Configuration note (DDRMI): the FCOM radio-navigation section references the DDRMI (the electromechanical radio-magnetic indicator) in several places; this configuration does not carry it, its function being fully covered by the ND needle family.
Key numbers
| System | Number | Band | Principle hook |
|---|---|---|---|
| VOR | 2 (one shared antenna) | 108–117.95 MHz | reference/variable phase difference = radial; single needle 1, double 2 |
| DME | 2 (one antenna each + suppressor line) | interrogate 1041–1150 / reply 962–1213 MHz | 50 µs fixed delay; slant range; interrogates 5 stations |
| ADF | 2 (loop + sense antenna) | 190–1750 kHz | orthogonal loops + omni referee; A1 station needs BFO |
| MKR | 1 (inside VOR 1) | 75 MHz | OM blue ~4 NM / MM amber 0.6 NM / IM white at threshold |
| RMP | 3 (NAV key only 1/2 effective) | — | one key seizes both sides; emergency power RMP 1 only; frozen → reset each OFF ≥ 5 s |
| Tuning note | — | — | blank = FMGEC auto; M = MCDU; R = RMP |
Self-test
[!note]- Q1. Where does each of the three tuning layers act, and which interrupts which? Automatic = FMGEC (no crew action). Manual = MCDU RAD NAV page (overrides display without stopping FM auto-tuning). Backup = RMP NAV key. The RMP coup removes tuning from both FMGECs; the MCDU manual override does not.
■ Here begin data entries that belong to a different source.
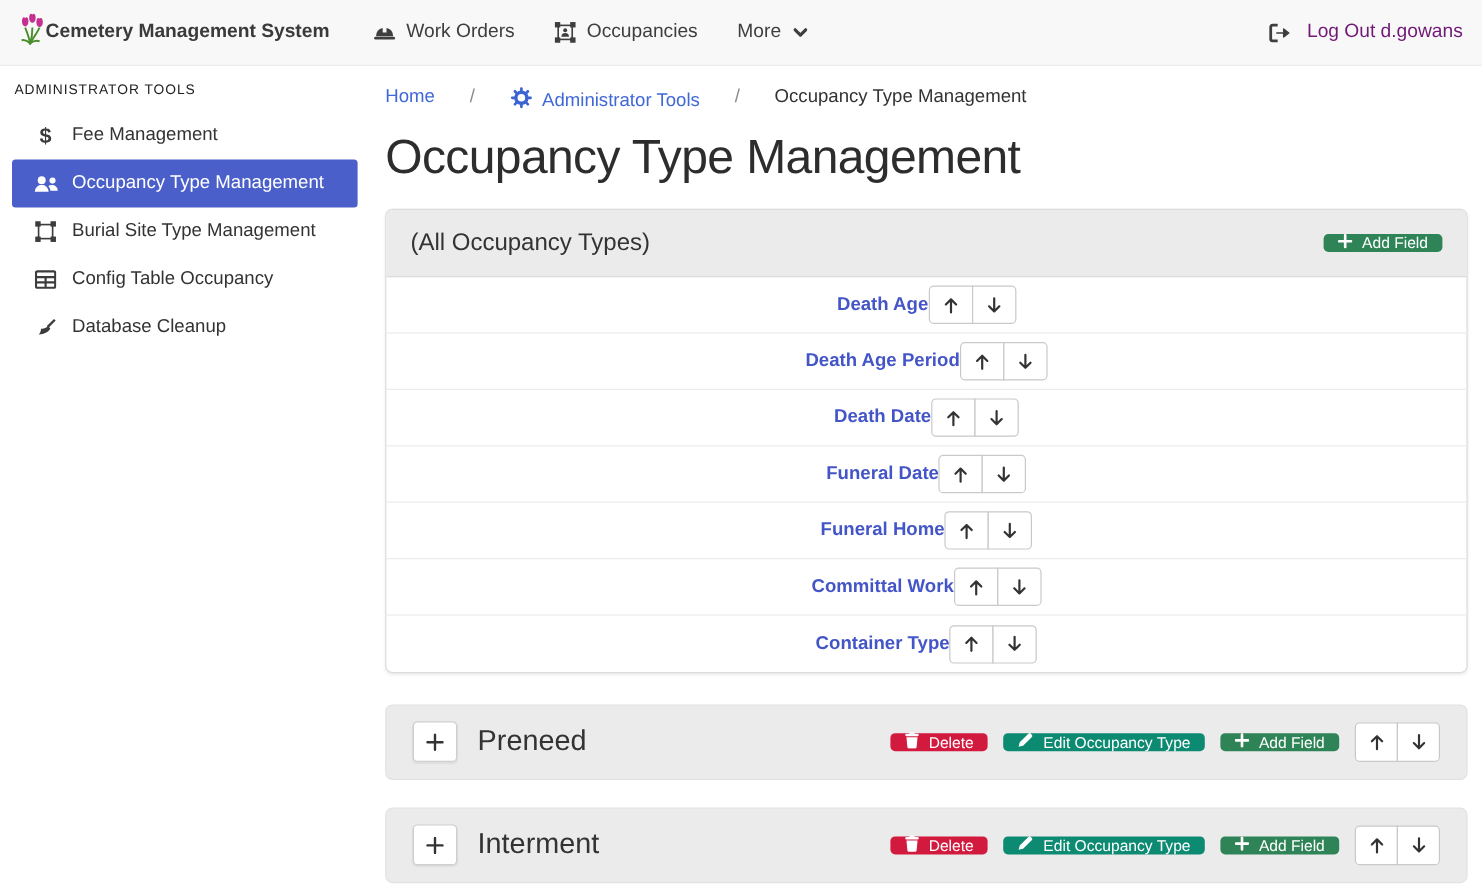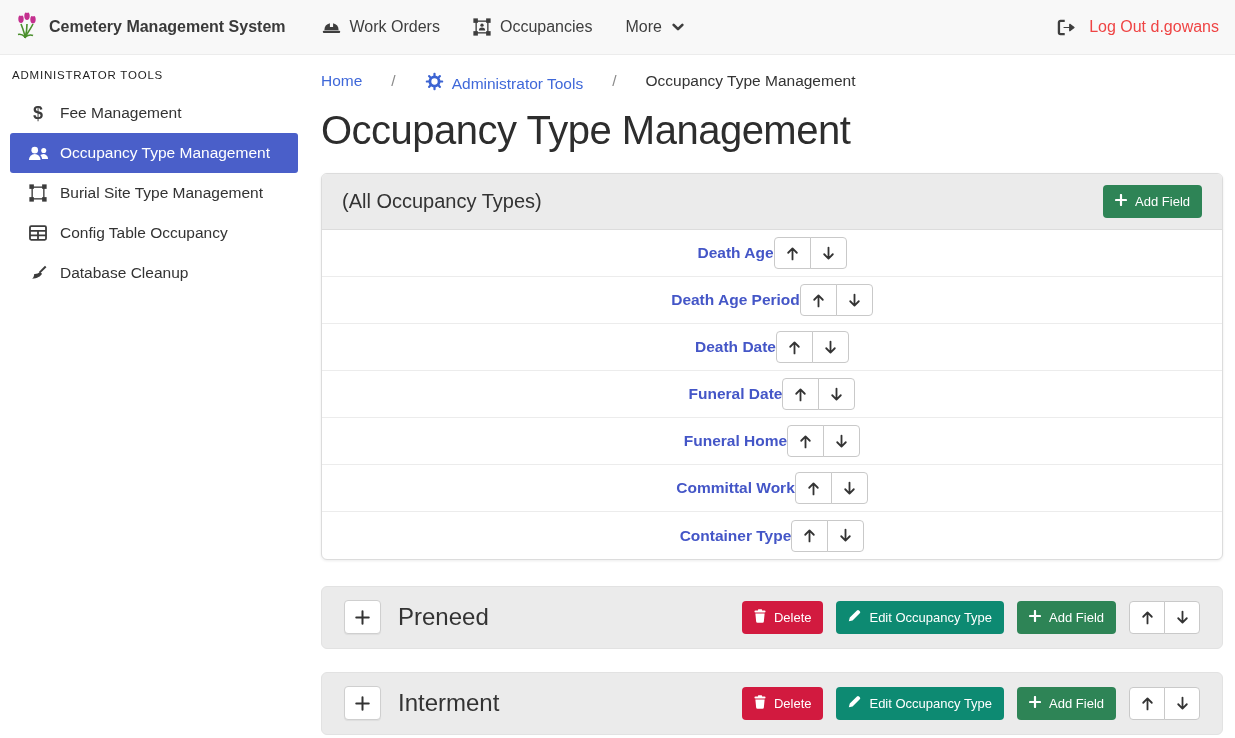--- a/index.html
+++ b/index.html
@@ -13,7 +13,7 @@
     height:55px; display:flex; align-items:center; padding:0 16px;
     background:#f8f8f8; border-bottom:1px solid #ececec;
   }
-  .brand { display:flex; align-items:center; gap:11px; font-weight:bold; font-size:16px; color:#3a3a3a; cursor:pointer; }
+  .brand { display:flex; align-items:center; font-weight:bold; font-size:16px; color:#3a3a3a; cursor:pointer; }
   .nav-item { display:flex; align-items:center; gap:9px; font-size:16px; color:#3e3e3e; cursor:pointer; }
   .nav-item.first { margin-left:36px;text-align:center; }
   .nav-item + .nav-item { margin-left:33px; }

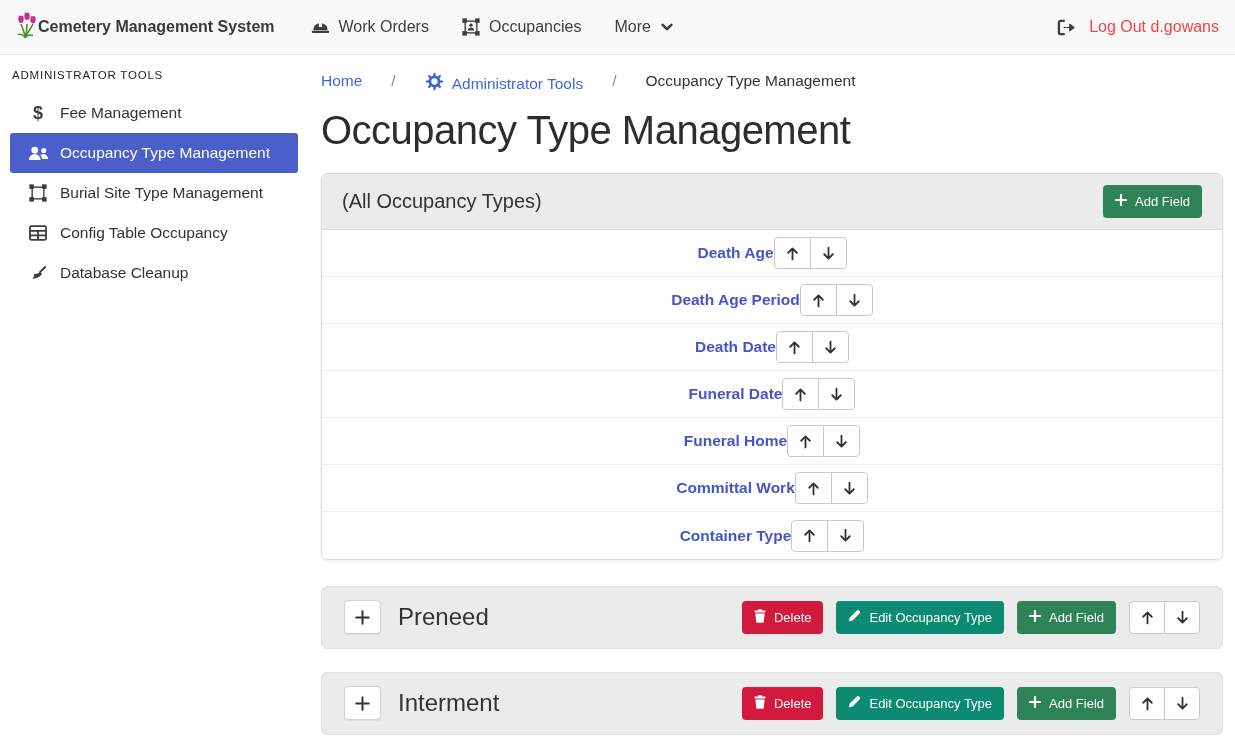--- a/index.html
+++ b/index.html
@@ -18,7 +18,7 @@
   .nav-item.first { margin-left:36px;text-align:center; }
   .nav-item + .nav-item { margin-left:33px; }
   .nav-icon { display:flex; align-items:center; color:#3e3e3e; }
-  .logout { margin-left:auto; display:flex; align-items:center; gap:14px; font-size:16px; color:#ef4444; cursor:pointer; }
+  .logout { margin-left:auto; display:flex; align-items:center; gap:14px; font-size:16px; color:#701a75; cursor:pointer; }
   
   .layout { display:flex; height:683px; }
   .sidebar { width:310px; flex:none; padding-top:6px; }

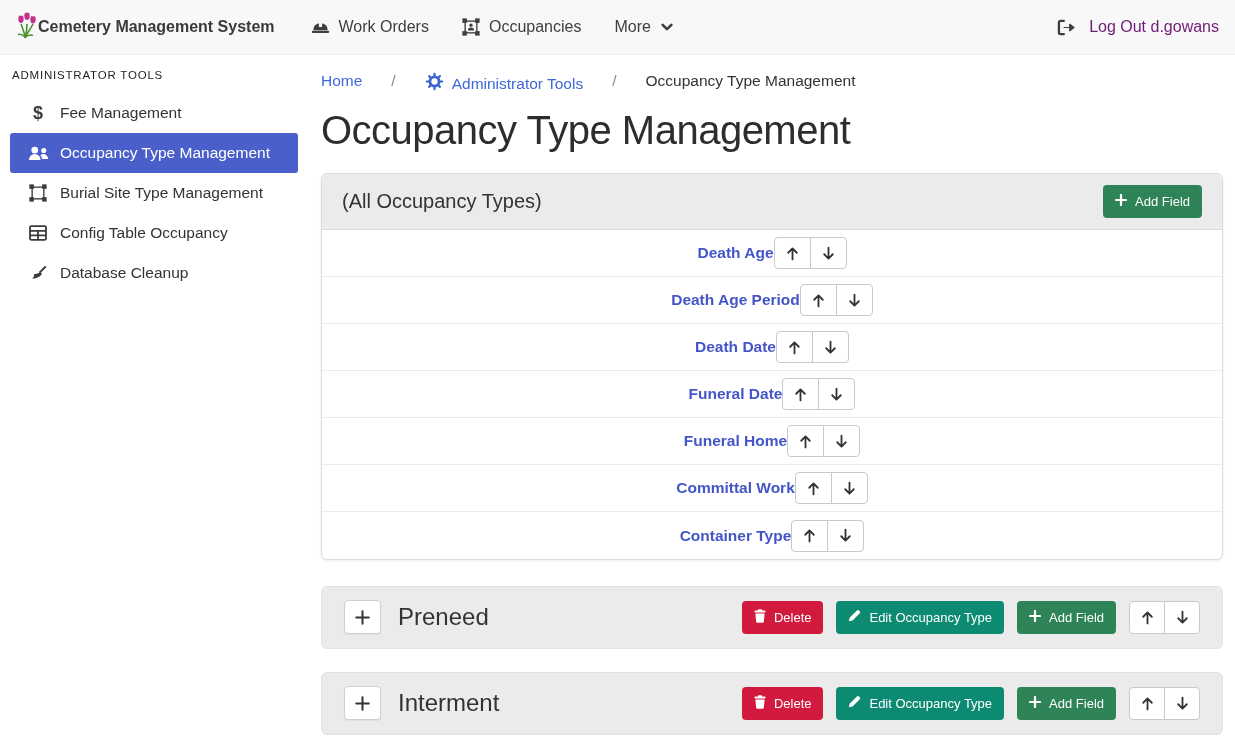--- a/index.html
+++ b/index.html
@@ -46,7 +46,7 @@
   .btn-teal  { background:#0d8a72; }
   .btn-red   { background:#d21a3f; }
   .btn-lg { font-size:15.5px; padding:10px 16px; margin-top:8px; }
-  .btn-sm { font-size:13px; height:33px; padding:0 12px; }
+  .btn-sm { font-size:13px; height:15px; padding:0 12px; }
   
   .panel {
     margin-top:20px; border:1px solid #dcdcdc; border-radius:6px;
[!note]- Q2. RMP 2 is accidentally pushed into NAV in cruise. Consequence, and recovery? All FMGEC auto-tuning stops (one key seizes both sides). Recover by lifting the guard and de-selecting NAV on that RMP.
[!note]- Q3. DME reads 1.0 NM and stops decreasing. Where is the aircraft, and why? Directly over the station (slant range). At overhead, the hypotenuse equals the altitude — 6000 ft ≈ 1 NM — so DME never reads zero.
[!note]- Q4. How many stations does the FM's DME/DME position interrogate at once, and does that conflict with seeing one DME range on the ND? Up to five. No conflict: the ND shows one for display while the interrogator quietly polls the others for the FM's DME/DME position.
[!note]- Q5. You cannot hear an A1-modulated NDB's ident — which button? An NDB carrying ATIS voice — which button? A1 ident: BFO on (mixes a tone to make the bare carrier audible). ATIS voice: ON VOICE on an ACP (to hear voice without the Morse).
[!note]- Q6. VOR 1 is dispatched inoperative under the MEL — can you still use the marker? Why? No. The single marker set lives inside VOR 1, so it is automatically considered inoperative with VOR 1.
Key takeaways
| Point | Detail |
|---|---|
| Three layers | FM auto is normal; MCDU interrupts without seizing; the RMP coup seizes both sides |
| RMP | one NAV key removes tuning from both FMGECs; emergency power RMP 1 only; RMP 3 no effect; frozen → reset all |
| Three principles | VOR = phase lighthouse; DME = echo minus a 50 µs pause (slant range, 5 stations); ADF = two loops + a referee |
| Marker | single set inside VOR 1; OM/MM/IM at ~4 / 0.6 / 0 NM; MEL knock-on with VOR 1 |
| Emergency | ND 1, FMGC 1, radar, RMP 1, VOR 1, DME 1, ILS 1/GPS 1 — "side 1 is the whole aircraft" |
References
- FCOM DSC-34-10-30-10/-20/-30 — three-layer tuning, receiver overview, RMP NAV key and sub-clauses, knobs, SEL, LOAD, BFO.
- QRH 02.02A — frozen-RMP reset.
- FCTM PR-AEP-ELEC — emergency-electrical NAVIGATE line.
- AMM 34-51-00 / 34-53-00 / 34-55-00 — DME (principle, five-station scan, suppressor), ADF (principle, auto-tuning, BFO/ON VOICE, tuning annotation), VOR/marker (phase principle, three markers and colours).
Independent study material, not an Airbus publication and not endorsed by the manufacturer. Always defer to the current operator FCOM, FCTM, and QRH for operational use.